Lauren Corbishley, an NHS mental health nurse, has so far spent £1,000 on hotel bills for Yuliia Meshchierriakova, her partner Glib and her daughter, Maryna, 17, who fled Kharkiv when the war started . “I’m very grateful to him,” she said.
Sarah Ockelton, an NHS dietitian assistant whose sponsored Ukrainian refugee, Nataliya Nikolaienko, had to find herself homeless in Poland at the end of her free accommodation on Tuesday, said: “What a nice man. I’m in shock. This is fantastic news.”
Mr Chernyshov, from Yekaterinburg in the Urals, said he and his family took Ukrainian citizenship after Putin invaded Crimea in 2014. He had first come to Ukraine as part of a contract with Carlsberg in 2006.
He said the Russian invasion of Ukraine, which began in February, was “absolutely unprovoked” and irrational, adding; “It’s like a war between two cultures – brutal medieval versus modern, European democracy.

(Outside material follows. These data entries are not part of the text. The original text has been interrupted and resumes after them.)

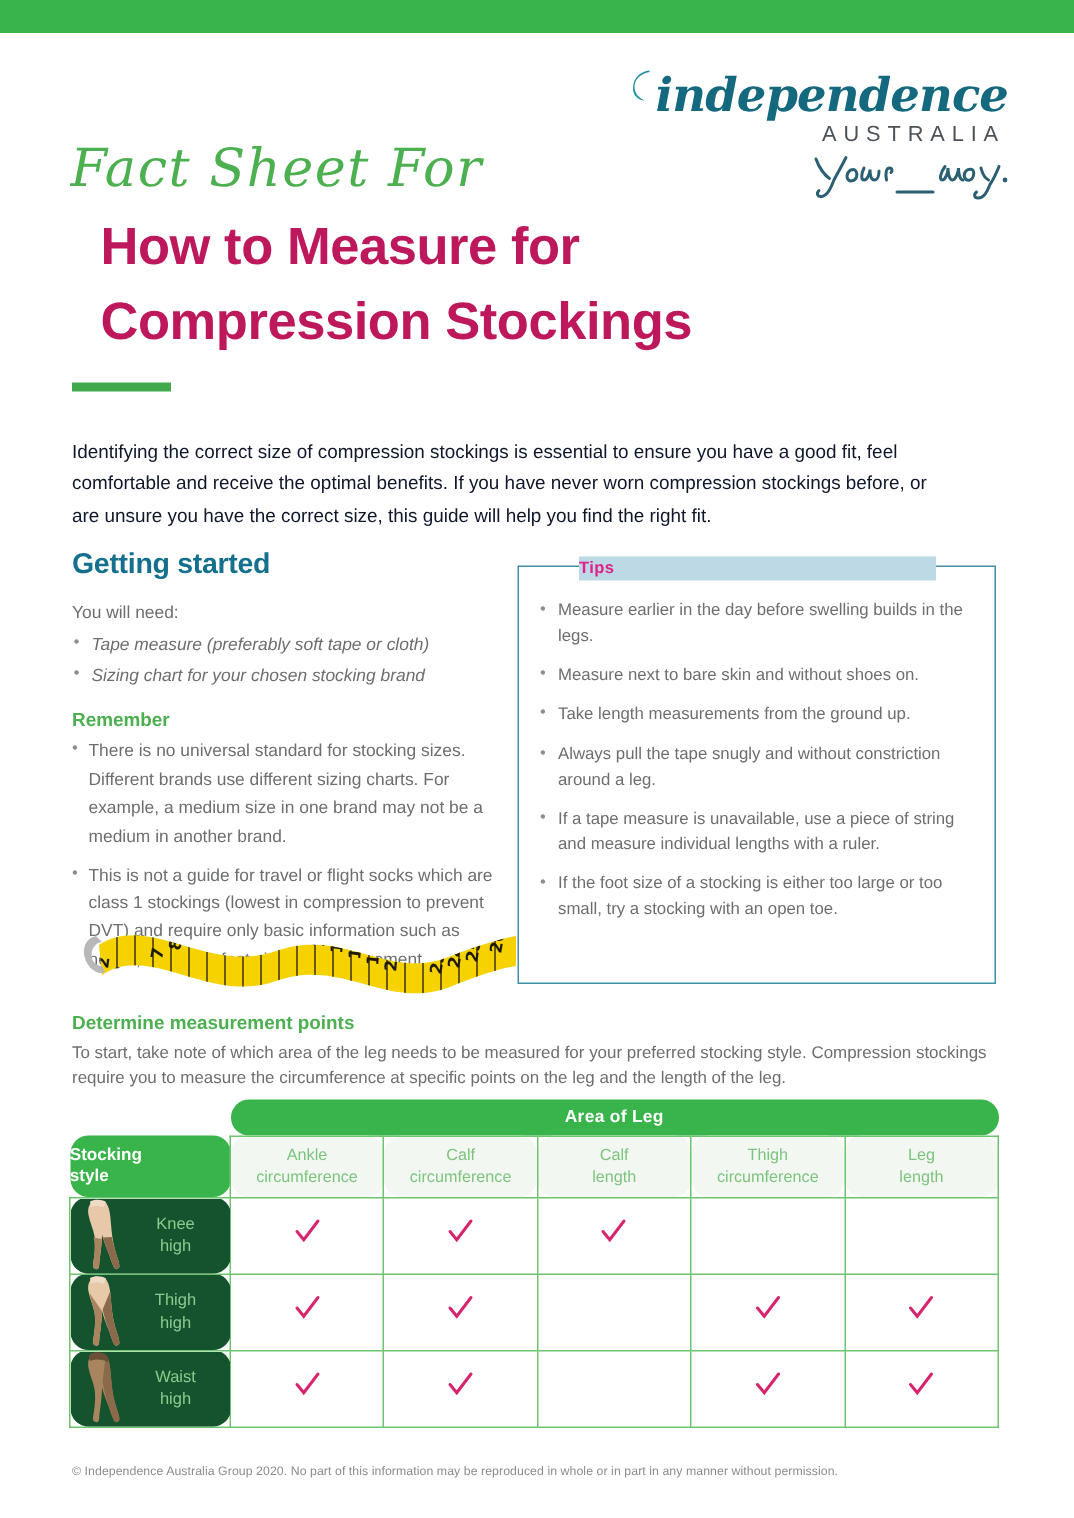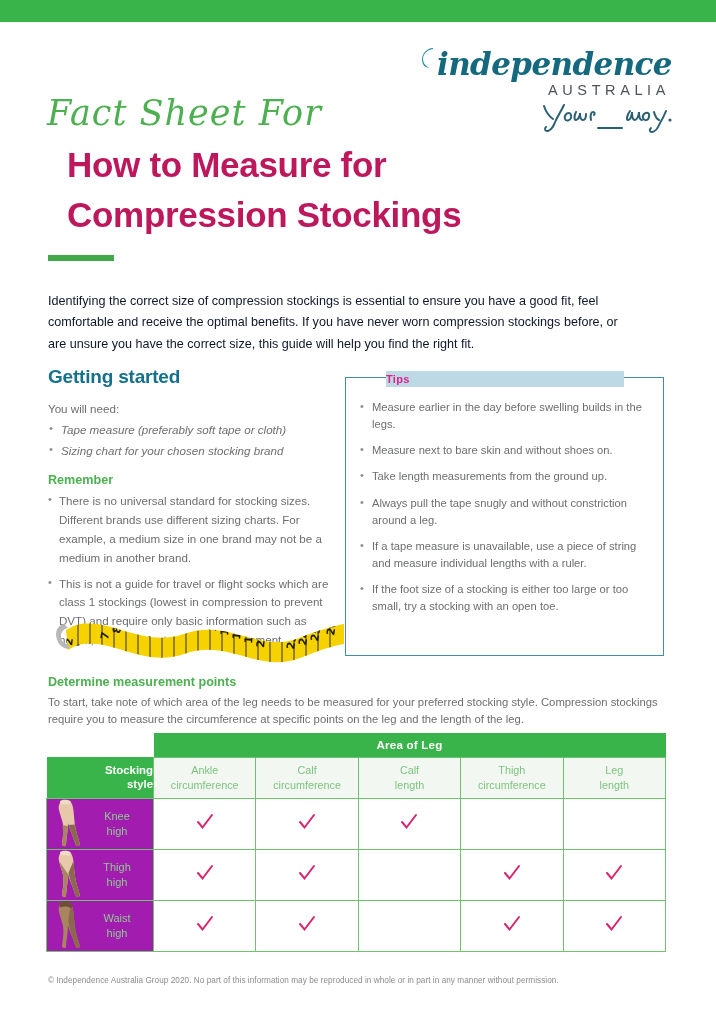--- a/index.html
+++ b/index.html
@@ -241,53 +241,53 @@
 
   
   .tbl {
     position: absolute;
     top: 733px;
     left: 46px;
     width: 620px;
     border-collapse: collapse;
     table-layout: fixed;
   }
-  .tbl td, .tbl th { padding: 0; }
+  .tbl td, .tbl th { padding: 0; border-radius: 12px; }
   .corner { width: 107px; border: none; background: #ffffff; }
   .area-head {
     background: #39b44a;
     color: #ffffff;
     font-size: 11.6px;
     font-weight: 700;
     text-align: center;
     height: 24px;
     letter-spacing: 0.2px;
   }
   .stock-style {
     background: #39b44a;
     color: #ffffff;
     font-size: 11.4px;
     font-weight: 700;
-    text-align: right;
+    text-align: left;
     height: 41px;
     line-height: 1.28;
     vertical-align: middle;
   }
   .sub-head {
     background: #f3f7f2;
     border: 1px solid #6dc46e;
     color: #7cc47e;
     font-size: 10.8px;
     text-align: center;
     height: 41px;
     line-height: 1.3;
     vertical-align: middle;
   }
   .rowlabel {
-    background: #a21caf;
+    background: #14532d;
     border: 1px solid #6dc46e;
     height: 51px;
     position: relative;
     vertical-align: middle;
   }
   .rowlabel-inner {
     display: flex;
     align-items: center;
     justify-content: flex-start;
     height: 100%;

“And on the Ukrainian side, it is now a great patriotic war in which everyone is taking part. I have yet to see anyone over the age of 15 who is not taking part in the effort in one way or another. of war.”
Mr Chernyshov is helping five Ukrainian families connect with British sponsors in Edinburgh, where he still owns a home, as part of Homes For Ukraine. He was also closely involved in the transfer of 52 children from Dnipro orphanages to temporary homes in Scotland.
His son, Kirill, studied at Merchiston Castle School in Edinburgh before graduating from Cornell University. His eldest daughter, Kate, studied at Fettes College in Edinburgh.
He said he believed that while it was right to carry out security checks on host families, he believed that checks on refugee families and children could be carried out after arrival.
“Most of these families are in Poland in very difficult conditions and they are afraid,” he added. “It’s a standard bureaucratic problem when no one wants to take personal responsibility.”